詩葉が荷物をまとめ、席を移動する。そこへ、鼻歌を歌いながらアリサがやってくる。アリサはウェットティッシュを取り出すと、浩に渡した。「ヒロくん、とりあえず机と椅子を拭いて綺麗にしてね。終わったら、もう一回アルコールで拭いて消毒よ。」
いきなり使われてている。「なんで俺がそんなことを…」言いかけた浩を、アリサが手で制する。

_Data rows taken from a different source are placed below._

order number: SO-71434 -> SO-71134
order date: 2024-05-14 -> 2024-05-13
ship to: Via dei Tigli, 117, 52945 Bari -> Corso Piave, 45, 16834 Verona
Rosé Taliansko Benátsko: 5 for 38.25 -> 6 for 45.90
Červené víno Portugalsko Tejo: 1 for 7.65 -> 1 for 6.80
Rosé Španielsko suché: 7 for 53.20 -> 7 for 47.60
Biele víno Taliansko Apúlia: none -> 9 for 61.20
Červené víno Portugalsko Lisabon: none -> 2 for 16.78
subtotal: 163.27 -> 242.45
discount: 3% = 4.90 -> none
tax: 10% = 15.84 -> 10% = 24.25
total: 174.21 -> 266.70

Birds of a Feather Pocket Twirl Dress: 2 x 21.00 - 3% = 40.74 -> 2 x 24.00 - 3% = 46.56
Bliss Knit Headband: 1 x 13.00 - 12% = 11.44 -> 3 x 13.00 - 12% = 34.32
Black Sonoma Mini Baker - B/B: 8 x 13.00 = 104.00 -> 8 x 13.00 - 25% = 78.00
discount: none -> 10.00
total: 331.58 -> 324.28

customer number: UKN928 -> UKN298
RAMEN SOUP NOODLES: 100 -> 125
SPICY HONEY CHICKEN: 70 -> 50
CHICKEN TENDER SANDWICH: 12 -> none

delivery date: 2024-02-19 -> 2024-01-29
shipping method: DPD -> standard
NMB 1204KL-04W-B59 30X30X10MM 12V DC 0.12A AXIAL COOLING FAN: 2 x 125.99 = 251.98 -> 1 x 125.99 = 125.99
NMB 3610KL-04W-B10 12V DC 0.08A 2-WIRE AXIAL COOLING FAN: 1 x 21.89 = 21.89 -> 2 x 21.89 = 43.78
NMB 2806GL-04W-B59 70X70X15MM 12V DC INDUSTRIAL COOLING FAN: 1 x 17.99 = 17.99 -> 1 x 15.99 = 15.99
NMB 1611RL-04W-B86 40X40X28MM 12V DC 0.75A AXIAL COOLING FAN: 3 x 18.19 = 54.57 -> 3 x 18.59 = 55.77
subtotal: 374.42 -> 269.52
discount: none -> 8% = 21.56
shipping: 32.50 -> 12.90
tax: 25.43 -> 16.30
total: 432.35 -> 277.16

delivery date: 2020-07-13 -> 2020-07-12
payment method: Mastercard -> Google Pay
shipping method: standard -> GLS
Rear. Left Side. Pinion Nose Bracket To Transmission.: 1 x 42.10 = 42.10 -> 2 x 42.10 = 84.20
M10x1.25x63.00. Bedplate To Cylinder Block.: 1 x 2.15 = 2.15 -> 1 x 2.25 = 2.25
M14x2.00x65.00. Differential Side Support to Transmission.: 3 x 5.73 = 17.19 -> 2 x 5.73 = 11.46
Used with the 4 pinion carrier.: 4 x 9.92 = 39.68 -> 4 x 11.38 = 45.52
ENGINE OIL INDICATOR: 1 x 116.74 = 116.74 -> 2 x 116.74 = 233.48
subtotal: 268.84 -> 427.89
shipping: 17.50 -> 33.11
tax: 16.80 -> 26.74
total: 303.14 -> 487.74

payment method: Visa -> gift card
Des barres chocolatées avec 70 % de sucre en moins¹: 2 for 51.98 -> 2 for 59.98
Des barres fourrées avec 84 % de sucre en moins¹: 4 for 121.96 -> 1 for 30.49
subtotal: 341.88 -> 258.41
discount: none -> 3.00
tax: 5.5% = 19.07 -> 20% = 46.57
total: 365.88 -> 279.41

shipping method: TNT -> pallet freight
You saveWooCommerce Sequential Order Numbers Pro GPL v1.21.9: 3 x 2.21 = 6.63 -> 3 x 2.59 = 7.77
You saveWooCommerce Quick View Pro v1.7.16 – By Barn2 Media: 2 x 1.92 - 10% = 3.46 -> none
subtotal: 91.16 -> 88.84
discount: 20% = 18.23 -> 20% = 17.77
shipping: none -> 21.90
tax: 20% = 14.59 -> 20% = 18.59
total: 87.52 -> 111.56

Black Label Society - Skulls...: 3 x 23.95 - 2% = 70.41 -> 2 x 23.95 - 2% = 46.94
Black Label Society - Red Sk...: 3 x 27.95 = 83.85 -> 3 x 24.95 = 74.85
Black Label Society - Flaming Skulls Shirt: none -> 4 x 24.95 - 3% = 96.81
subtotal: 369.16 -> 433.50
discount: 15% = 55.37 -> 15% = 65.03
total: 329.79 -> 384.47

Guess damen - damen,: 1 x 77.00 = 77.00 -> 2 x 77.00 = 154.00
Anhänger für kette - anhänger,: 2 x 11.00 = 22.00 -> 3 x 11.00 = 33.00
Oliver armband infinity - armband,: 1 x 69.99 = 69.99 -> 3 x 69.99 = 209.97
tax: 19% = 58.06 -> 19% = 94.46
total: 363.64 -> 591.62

「ヒロくん、やってね。だって、もうそれ以上の対価を払っているもの。」アリサが言う。「え、何だい対価って?え、もしかして、まさか…」浩は頭を抱えた。
アリサは凶悪そうな笑みを浮かべ、小声で浩に囁いた。
「そうよ。ちゃんと、前払いにパンツ見せてあげたじゃないの。いやならいいよ。ヒロくんがわざと私にぶつかって無理やり転倒させてパンツを凝視して、気味の悪い笑いかたをしながら走り去っていったって。」
それじゃ本当に事案発生じゃないか。
浩はあわててまず椅子を拭く。ティッシュのあとは、今度は渡されたアルコールを使って再度綺麗にする。「椅子は拭き終わったので、ここにお座りください。」かしこまって伝える。「ヒロくんは普通でいいのよ。気軽に話かけて頂戴。幼馴染特権で、私のものを買いに行ったり、私の荷物も持たせてあげるよ。」 完全にパシリじゃないか。幼馴染ってそんなものじゃないと思うんだが。。